Devant une gastrite à gros plis, ne pas méconnaître la linite gastrique qui est une forme particulière d’adénocarcinome gastrique avec cellules en bague à chaton (indifférentiées) infiltrant toutes les couches de la paroi gastrique. Le pronostic de cette forme est très sombre. Les autres causes de gastrite à gros plis sont : la maladie de Ménétrier qui est une gastrite hypertrophique (hypertrophie des glandes muqueuses) se manifestant parfois par une exsudation avec pour conséquence une hypomagnésémie et une fuite protidique. Cette maladie d’origine inconnue présente un risque de dégénérescence néoplasique ; la gastrite hypertrophique du syndrome de Zollinger-Ellison avec épaississement des plis du fundus par hyperplasie des glandes sous l’effet de la gastrine.•
Points forts

Ulcère gastrique et duodénal.
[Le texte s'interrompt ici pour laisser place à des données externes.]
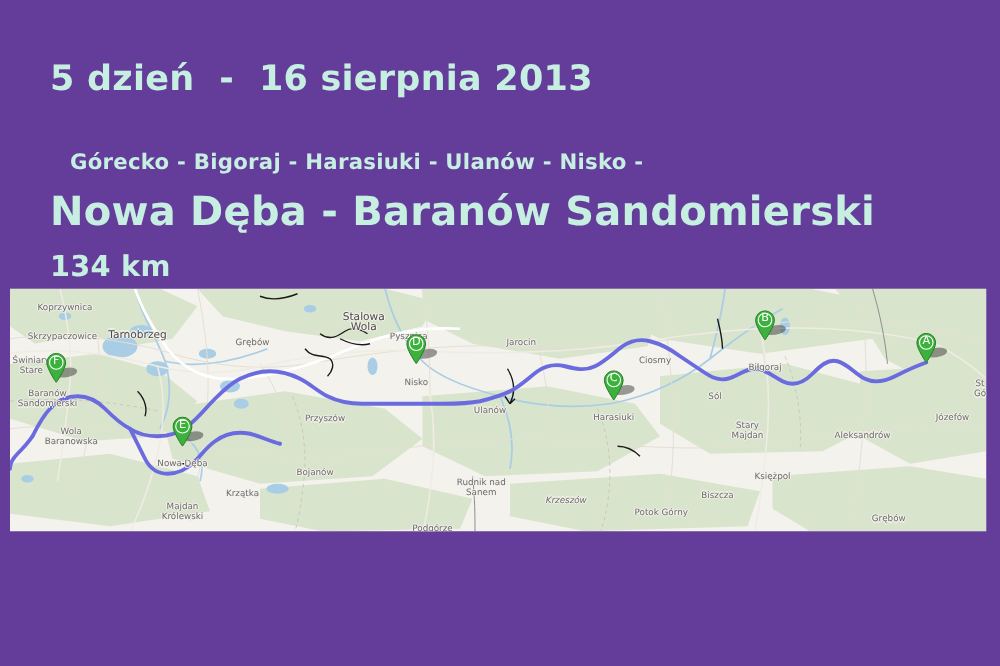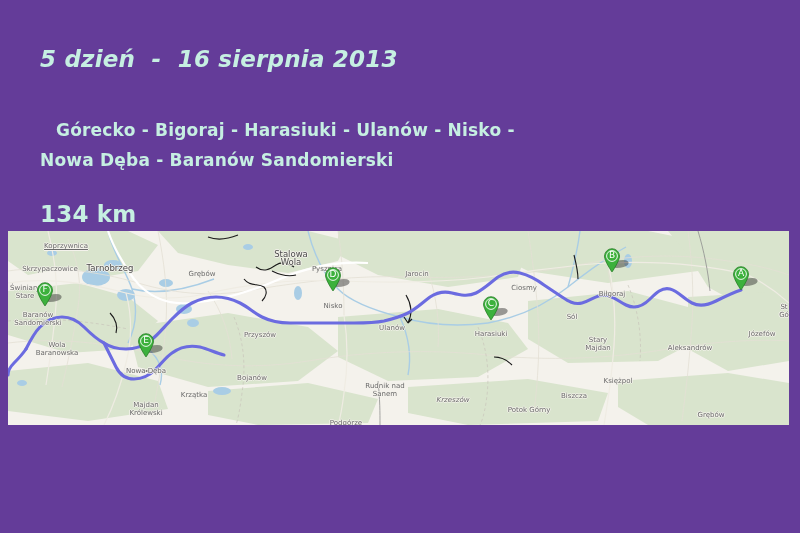"5 dzień - 16 sierpnia" #title-date { font-size: 23px -> 28px; font-style: italic -> none }
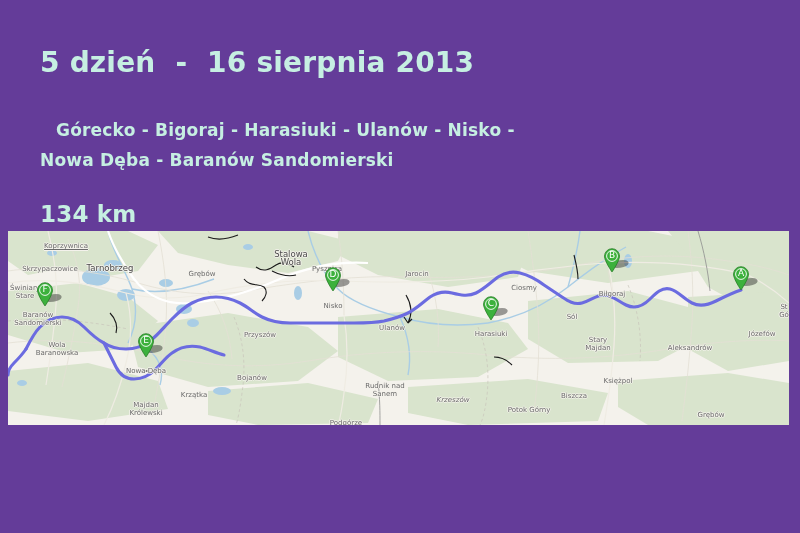"Nowa Dęba - Baranów Sandomierski" #route-line-2 { font-size: 17px -> 32px }
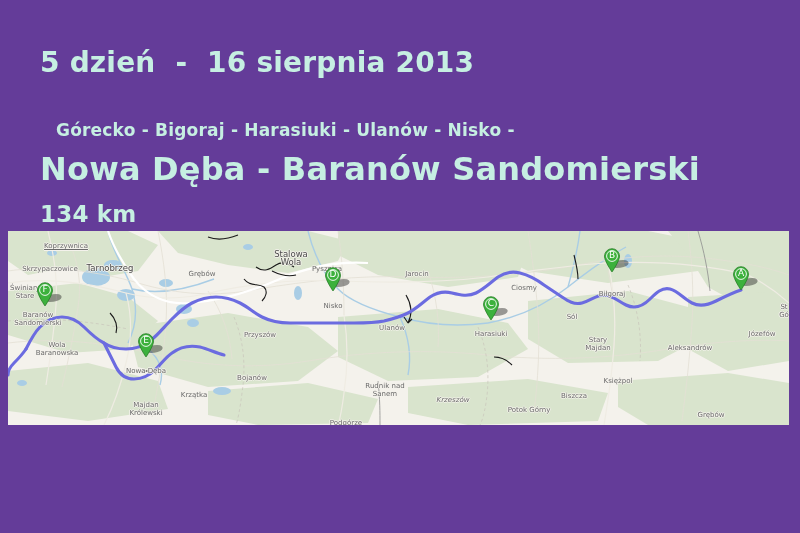"Koprzywnica" div.place { left: 58px -> 44px; text-decoration: underline -> none }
Gastrite

Les deux principales causes d’ulcère sont l’infection à Helicobacter pylori et la prise d’anti-inflammatoire non stéroïdiens.

Devant un ulcère gastrique, l’obsession est de ne pas méconnaître un cancer ulcériforme et de dépister les lésions prénéoplasiques gastriques qui donneront lieu à un suivi.

L’endoscopie reste l’examen incontournable du diagnostic de l’ulcère, de son traitement dans les formes hémorragiques et du diagnostic différentiel avec le cancer.

Helicobacter pylori doit être éradiqué systématiquement lorsqu’il est mis en évidence, et si possible en recherchant ses résistances par antibiogramme ou PCR (si disponible) pour adapter l’antibiothérapie.